◆ **The problem**: Every entry that follows should be output exactly, and every image in it left out.

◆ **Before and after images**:
+++++

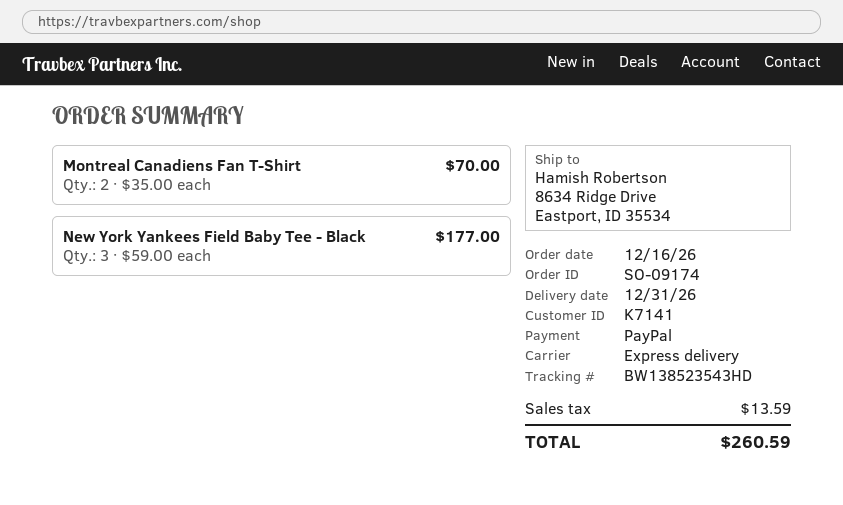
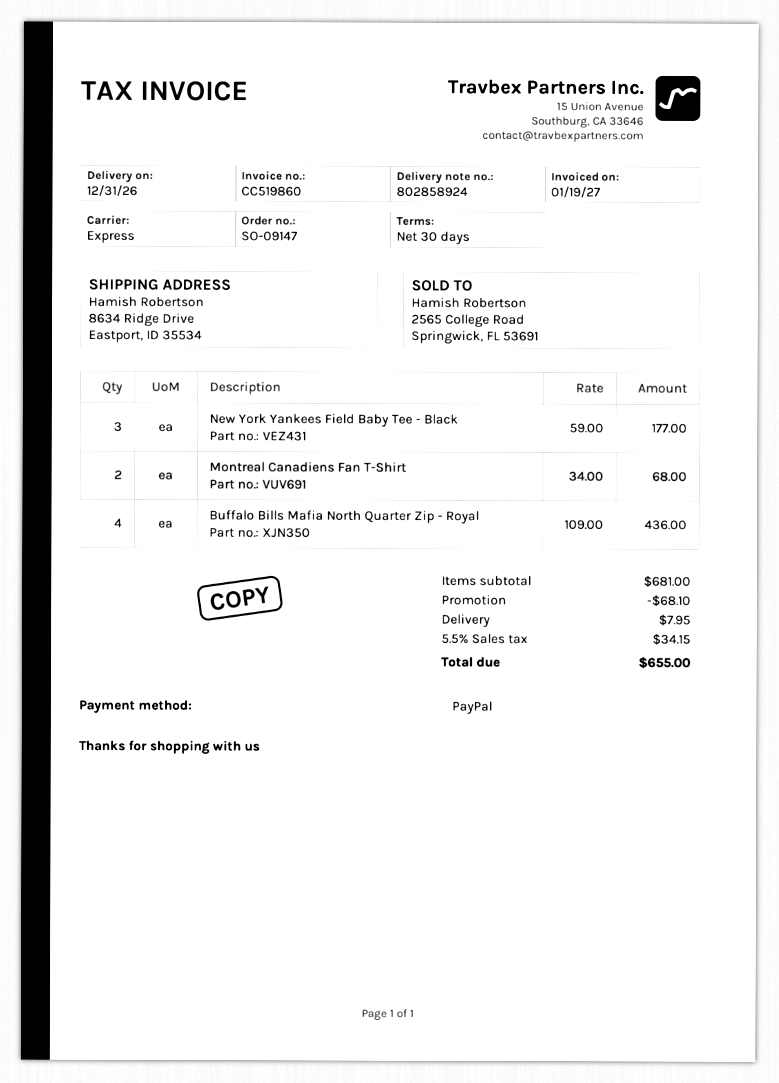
order number: SO-09174 -> SO-09147
Montreal Canadiens Fan T-Shirt: 2 x 35.00 = 70.00 -> 2 x 34.00 = 68.00
Buffalo Bills Mafia North Quarter Zip - Royal: none -> 4 x 109.00 = 436.00
discount: none -> 68.10
shipping: none -> 7.95
tax: 13.59 -> 34.15
total: 260.59 -> 655.00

+++++

◆ **Completed task**:
order number: SO-09174 -> SO-09147
Montreal Canadiens Fan T-Shirt: 2 x 35.00 = 70.00 -> 2 x 34.00 = 68.00
Buffalo Bills Mafia North Quarter Zip - Royal: none -> 4 x 109.00 = 436.00
discount: none -> 68.10
shipping: none -> 7.95
tax: 13.59 -> 34.15
total: 260.59 -> 655.00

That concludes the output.